Jims blog A list of stuff others might find useful

12/01/2014

Node-RED flow for the robot arm

Filed under: iot,Node-RED,robot — Jim @ 4:31 pm

I haven’t really documented the Node-RED flow used for the robot arm anywhere, so this post will try to rectify that.

Node-RED is run on a Raspberry Pi and used as the hub in the process of controlling the robot arm from a client either ‘web’ or Scratch.

processNode-RED starts at boot time and co-ordinates the flow of data to and from the MessageSight broker and the Arduino that is connected to a Pi USB port.

The flow consists of two workspaces, ‘Main flow‘ and ‘Testing and Debug’. Clicking the Main flow link will open a Node-RED export json file of all nodes on that workspace (The testing workspace just contains some inject and debug nodes used during development)

The main part of the flow is shown below, each of the nodes will be explained.

Node-RED-flow

3 comment blocks in the flow allow for some basic documentation within Node-RED itself.

Starting from top left. The MQTT node ‘Retrieve commands’ subscribes to the <stem>/input topic on the MessageSight broker. (In this case stem is a part of the topic tree relevant to this application)

Output from the MQTT node is passed directly to a ‘serial out’ node that is connected to /dev/tty/ACM0. This is the where the Arduino serial interface appears. The Arduino takes the command and actions it as described in the previous post.

Next we have a ‘serial in’ node also connected to /dev/tty/ACM0, this receives all of the responses back from the Arduino. The flow splits here.

The ‘Discard 2’ function node contains the following code and the comments explain its reason for existing.

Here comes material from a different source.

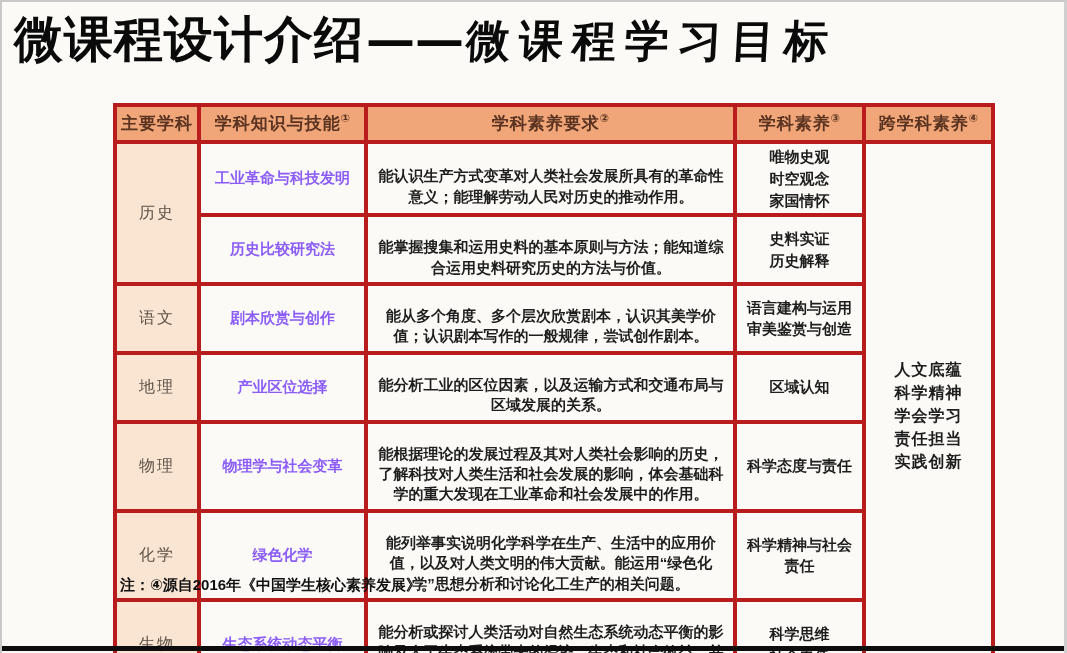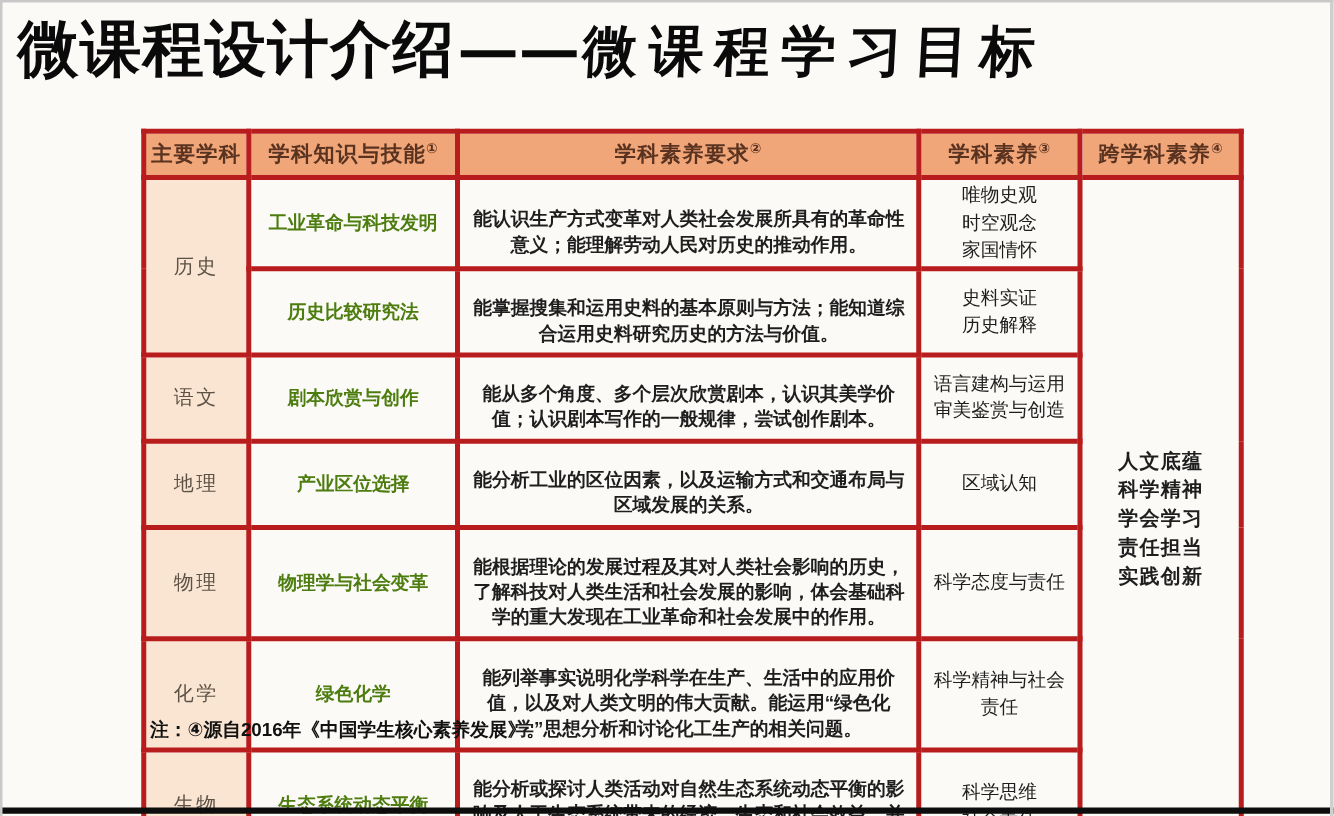"唯物史观" .cell-literacy { font-weight: 400 -> 700 }
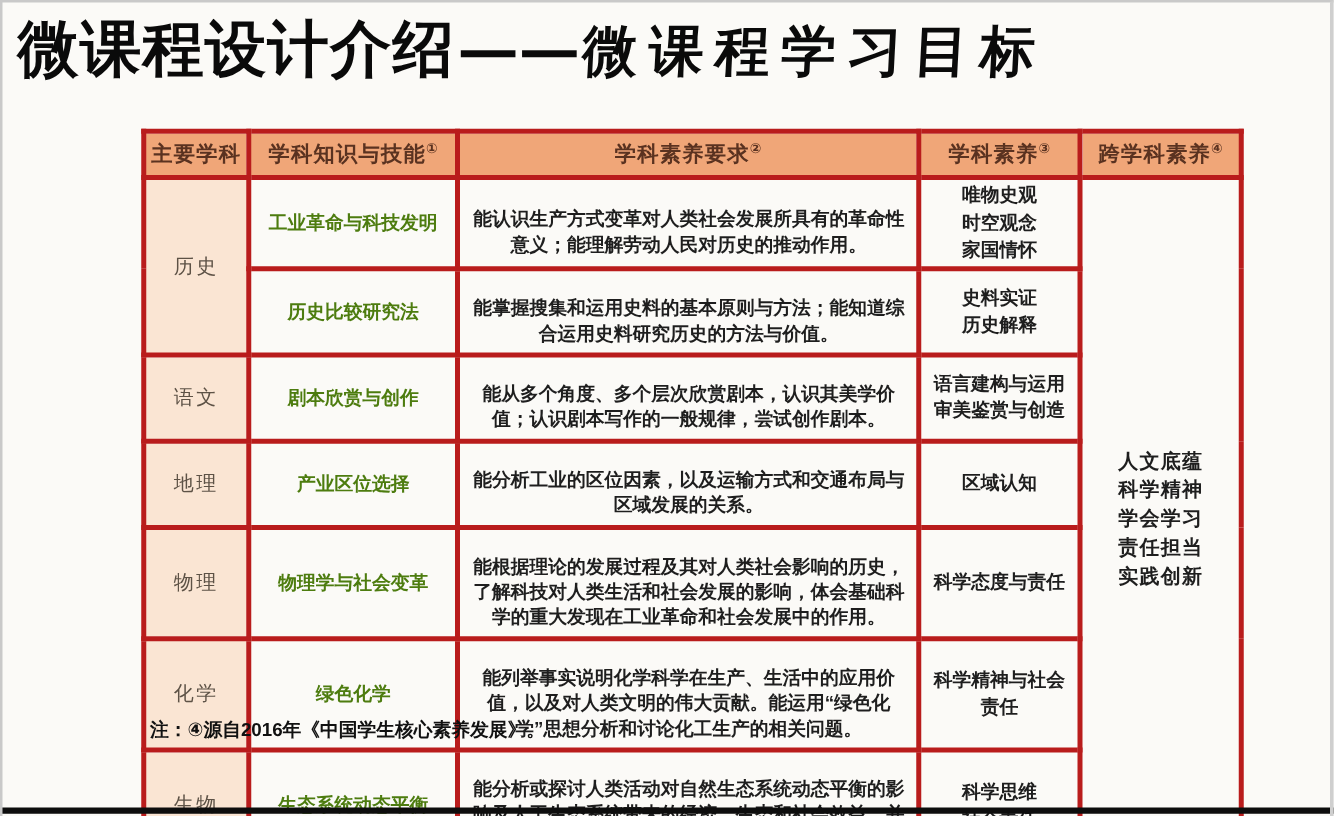"工业革命与科技发明" .cell-knowledge { color: #4d7c0f -> #8b5cf6 }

// The first two records from the serial node are not valid data
// but initialisation lines from the motor/servo driver
// Don't publish them as valid positions else we wipe out the last
// good retained position
// Use one of them to trigger the pausing of the motion detection
// in motion

// Initialise count if it doesn't have a value already
context.count = context.count || 0;
// Increase count for every msg flowing through
context.count += 1;

// If the count has gone over 2
if (context.count > 2) {
   // we have valid records now, so return to first output
   return [ msg, null ];
} else if (context.count == 1) {
   // This is the second record through, send this to the second output
   // we'll use this one to trigger a pause of the motion detection
   return [ null, msg ];
} else {
   // The very first record gets swallowed
   return [ null, null ];
}

For output one another function node just sets the msg.retain=true so that the last position reported will always be available to clients, then it is on to an ‘mqtt out’ node to publish the position status to the <stem>/output topic.

As explained in the code the one message that is sent to output 2 flows into an ‘http request’ node. The URL http://localhost:8080/0/detection/pause ‘pauses’ the motion detection function of the motion program that was started at boot time. Motion detection is always active from boot and must be paused if it is not required. In this application, only snapshots are used.

It is the other output out of the ‘serial in’ node that is used to ‘trigger motion snapshot’. It is another ‘http request’ node with a URL of  http://localhost:8080/0/action/snapshot this tells motion to write the last image it took to disk as a jpg file. Motion has been configured to take images at 15 frames a second so the last image could be up to 66ms old and we could miss the event we were trying to capture. This is why there is a ‘delay so we don’t miss the action’ delay node set at 0.1 seconds to wait and ensure the event has occurred before we take the snapshot.

At this point we’ve only caused a snapshot jpg to be written to ‘disk’ (SD card in this case on a Raspberry Pi) So the last part of the flow has to retrieve and publish it.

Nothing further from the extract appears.